2009 novel by Katie Fforde

Love Letters is a young adult novel written by author Katie Fforde and published by Arrow in 2009.

==Plot summary==

Laura Horsley is a 26-year-old young woman who works in a bookshop which is about to close. At an author event that she organizes, Eleanora, a literary agent, is impressed with Laura's work and offers her a job to help her niece organize a literary festival. Laura is keen on the idea, but feels that she is not the right person for the job.

Her friends convince her to attend at least the first meeting, where Laura is given an interesting and almost impossible task - she has to convince her favorite writer, the Irish Dermot Flynn, who hasn't written anything in years, to attend the literary festival. This is a challenge, because Dermot lives as a recluse and it is almost impossible to get in touch with him. The pressure is on, and Laura does not have much time, so she flies to Ireland with her new musician friend, Monica.

They first meet Dermot at a literary evening in a pub. Laura finds him attractive but temperamental. She starts falling in love with her favorite writer. They spend more time together, and Dermot agrees to go to England for the festival. He even agrees to run a course at the University of Bath, and asks Laura to help him selecting the ten best writings.

After the end of the course, Dermot goes back to Ireland, and Laura faces her feeling towards him. She spends the next few weeks organizing the festival, but, due to a misunderstanding, Dermot refuses to go, so Laura flies again to Ireland. She finds out that Dermot does not go to pubs anymore and lives as a recluse again. She goes to his house and saves the situation. Dermot attends the festival and it turns out well. He manages to overcome writer's block and has a great success. Laura and Dermot spend some time away from each other again, but soon Dermot visits Laura at her parents’ house to tell how much he loves her.

==Characters==

Laura Horsley: a shy 26-year-old young woman who loves books and she is in love with her favorite writer, Dermot Flynn.

Dermot Flynn: a famous good-looking Irish writer, a difficult person who suffers from writer's block.

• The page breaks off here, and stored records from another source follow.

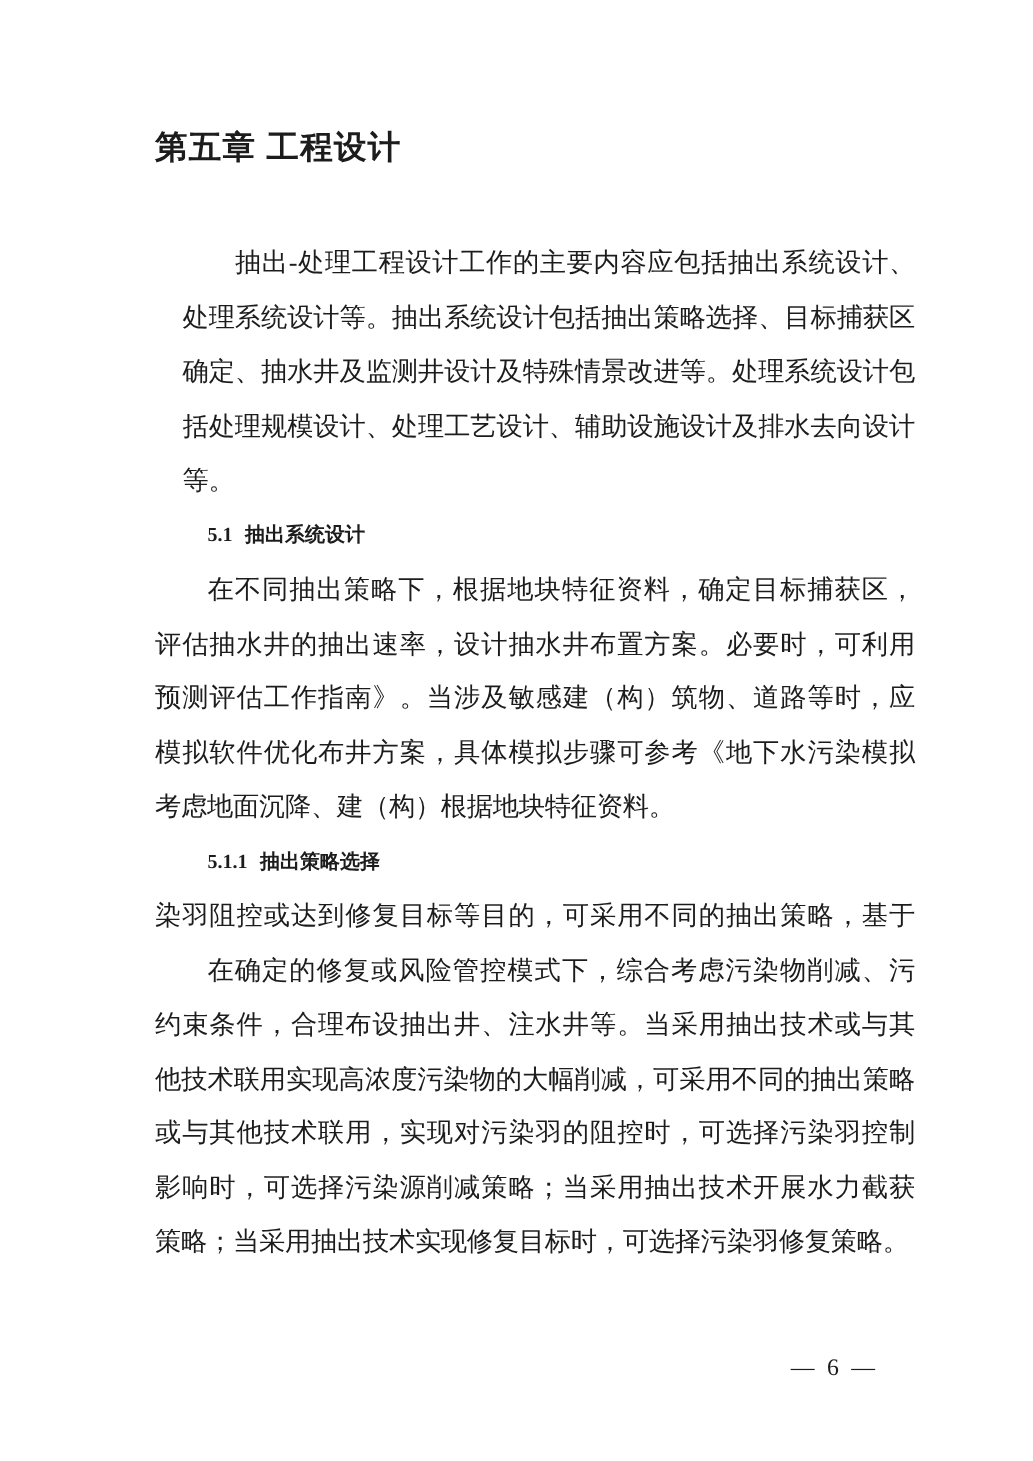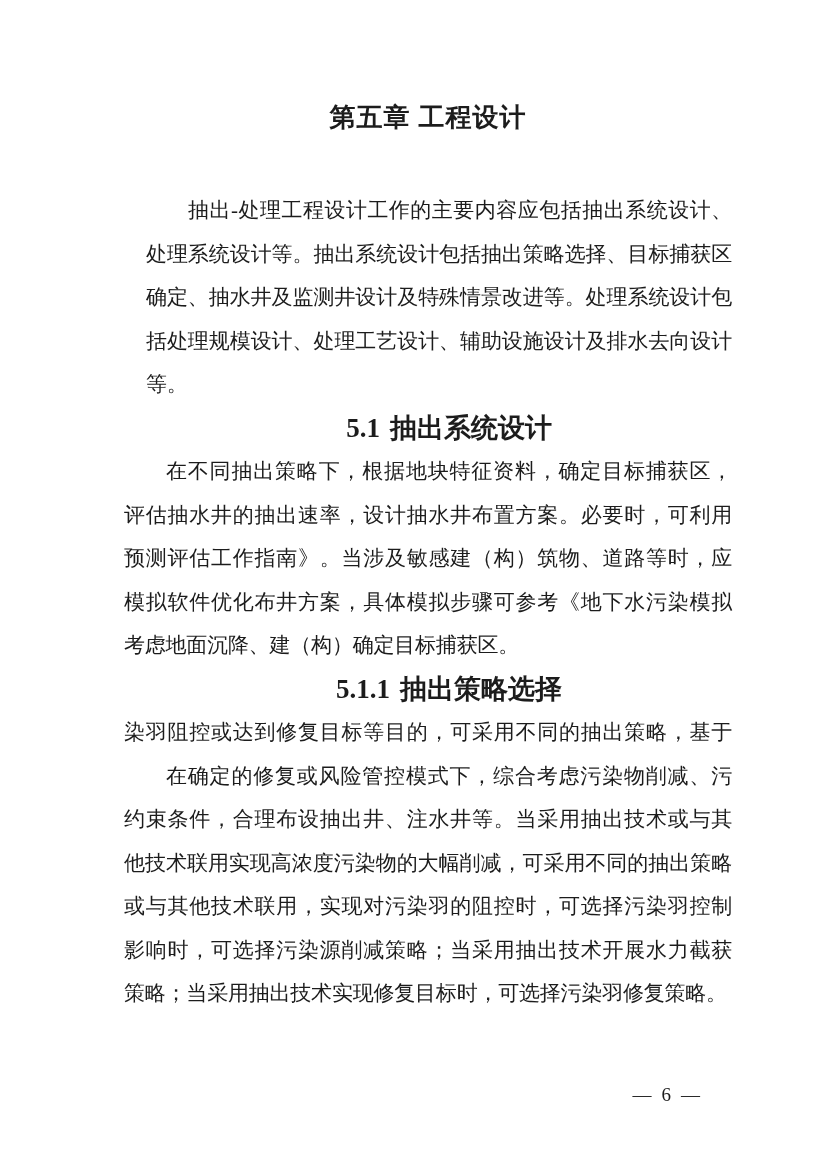"第五章 工程设计" .chapter-title { text-align: center -> none }
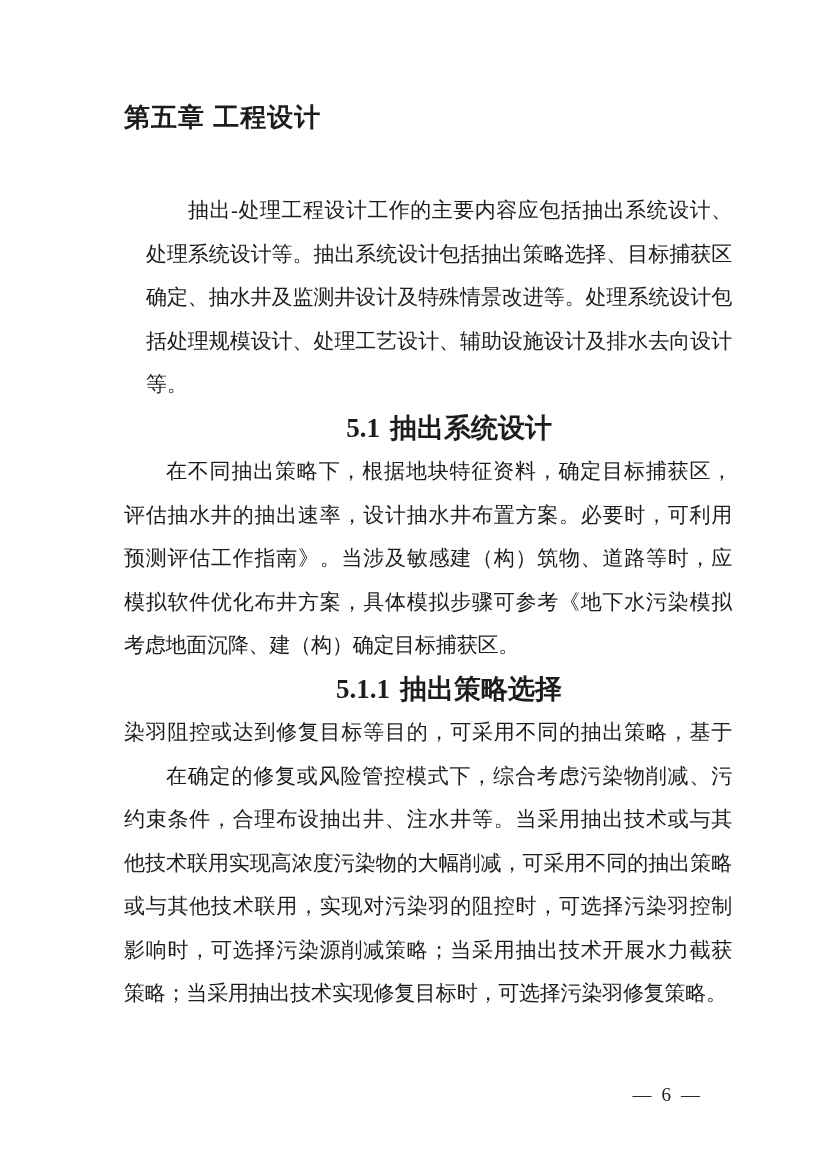"5.1 抽出系统设计" .sec-heading { font-size: 27px -> 16px; text-align: center -> none }
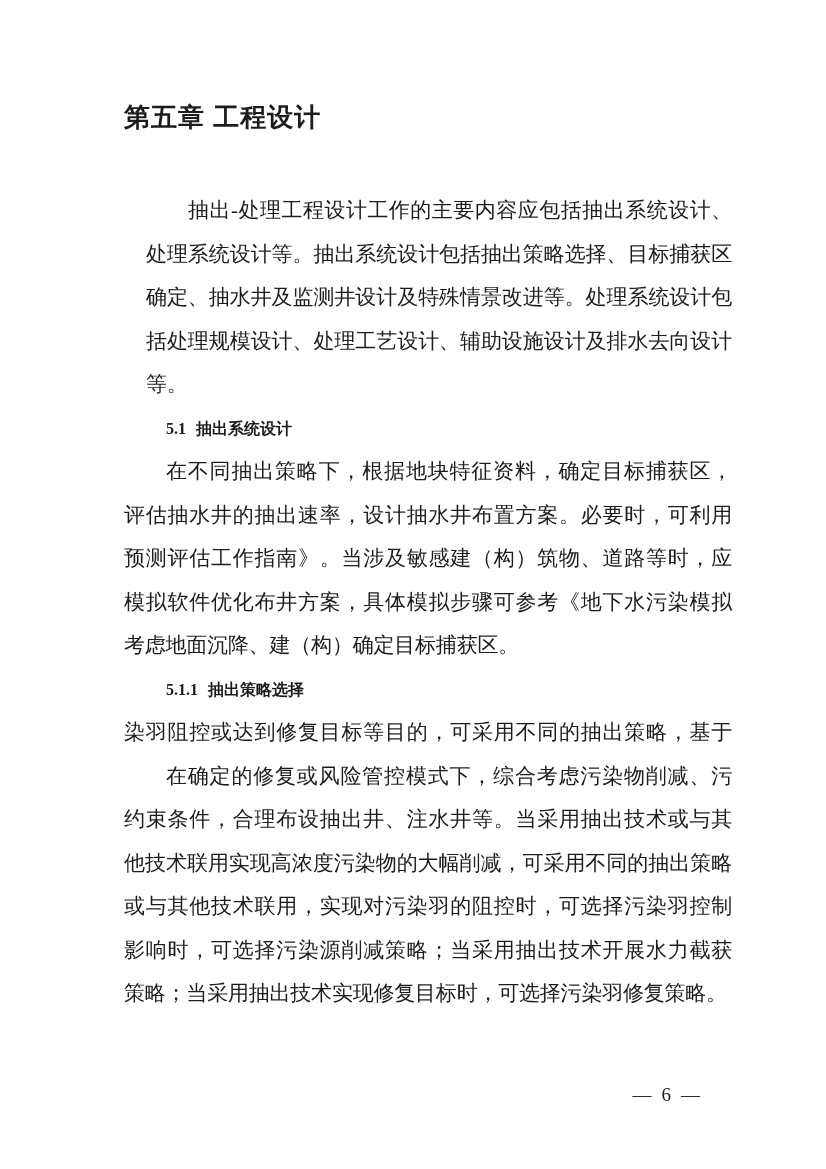"考虑地面沉降、建（构）确定目标捕获区。" div.line { text: 确定目标捕获区 -> 根据地块特征资料 }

He is in love with Laura.

Eleanora Huckleby: Dermot's headstrong and free-spoken agent.

Grant: Laura's friend and colleague at the bookshop.

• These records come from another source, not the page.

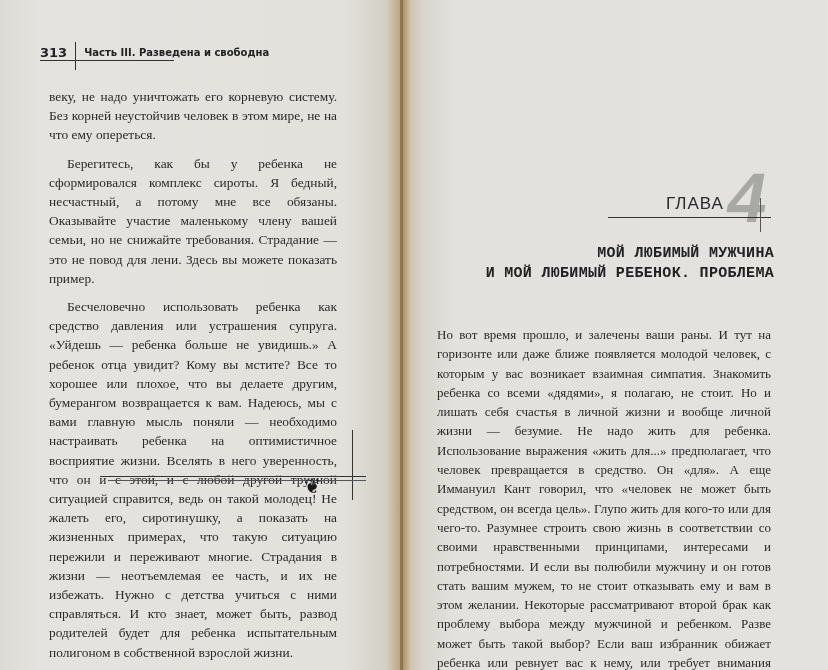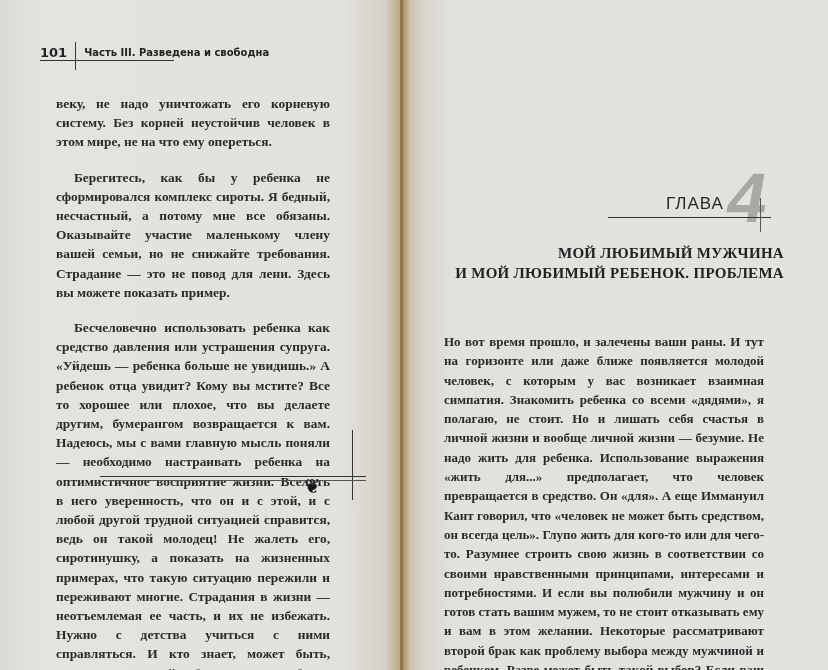"101" span.page-num { text: 101 -> 313 }
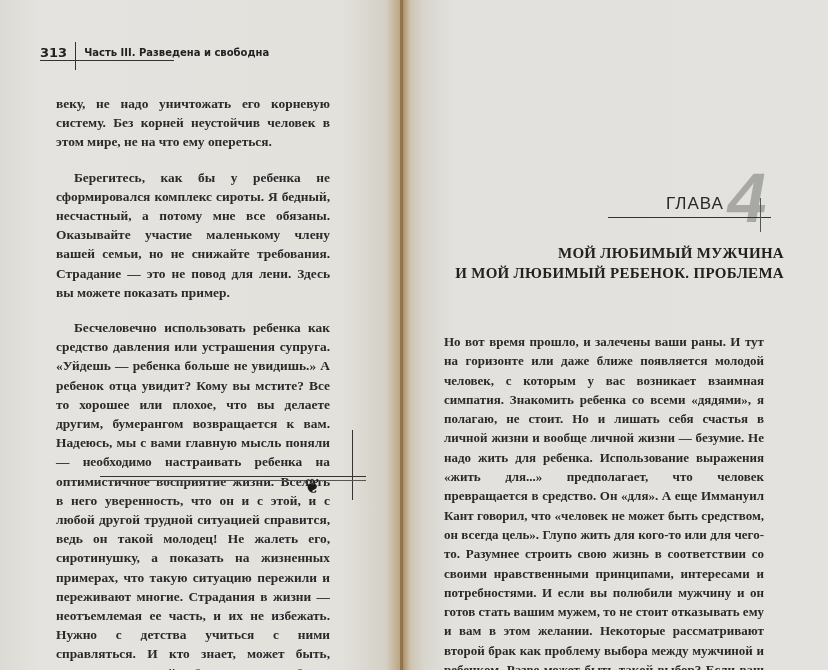"веку, не надо уничтожать его" .body-text p { font-weight: bold -> none; margin: 16px -> 9px }
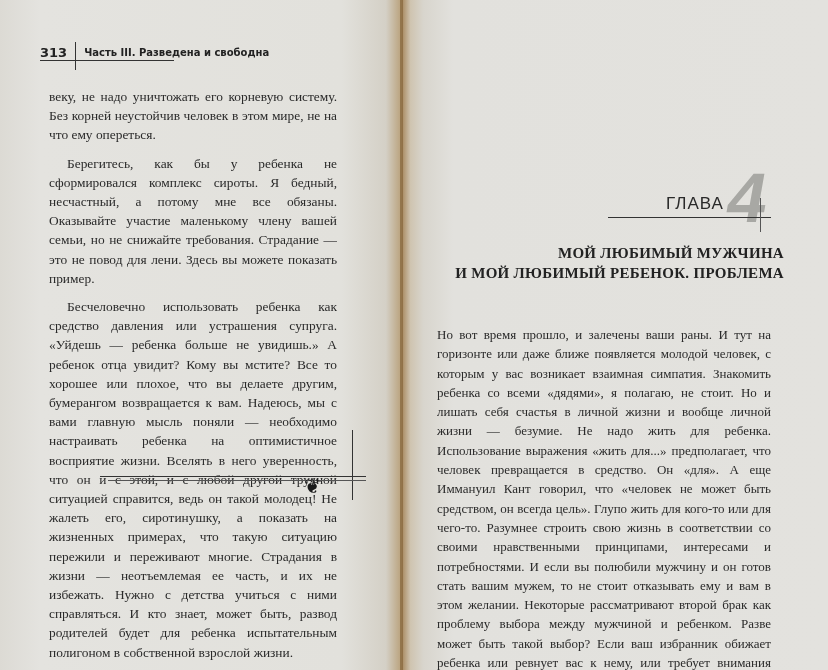"МОЙ ЛЮБИМЫЙ МУЖЧИНА" .chapter-title { font-family: Liberation Serif, serif -> Liberation Mono, monospace; right: 44px -> 54px }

Henry Barnsley: Laura's friend and boss, the owner of the bookshop.

Monica Playfair: Laura's musician friend.

Seamus: Monica's musician boyfriend.

Fenella Gainsborough: Eleanora's niece, the organizer of the festival.

Rupert Gainsborough: Fenella's husband.

Marion: the owner of a house in Ireland where Laura and Monica stay.

Sarah Stradford: one of the organizers of the festival.

==Reception==
Kirkus Reviews gave the book a mixed review, stating "despite occasional flashes of wit, a standard romance tale with a predictable outcome." Publishers Weekly similarly described it as a " cute but meandering story", concluding that it is "comfortable if predictable".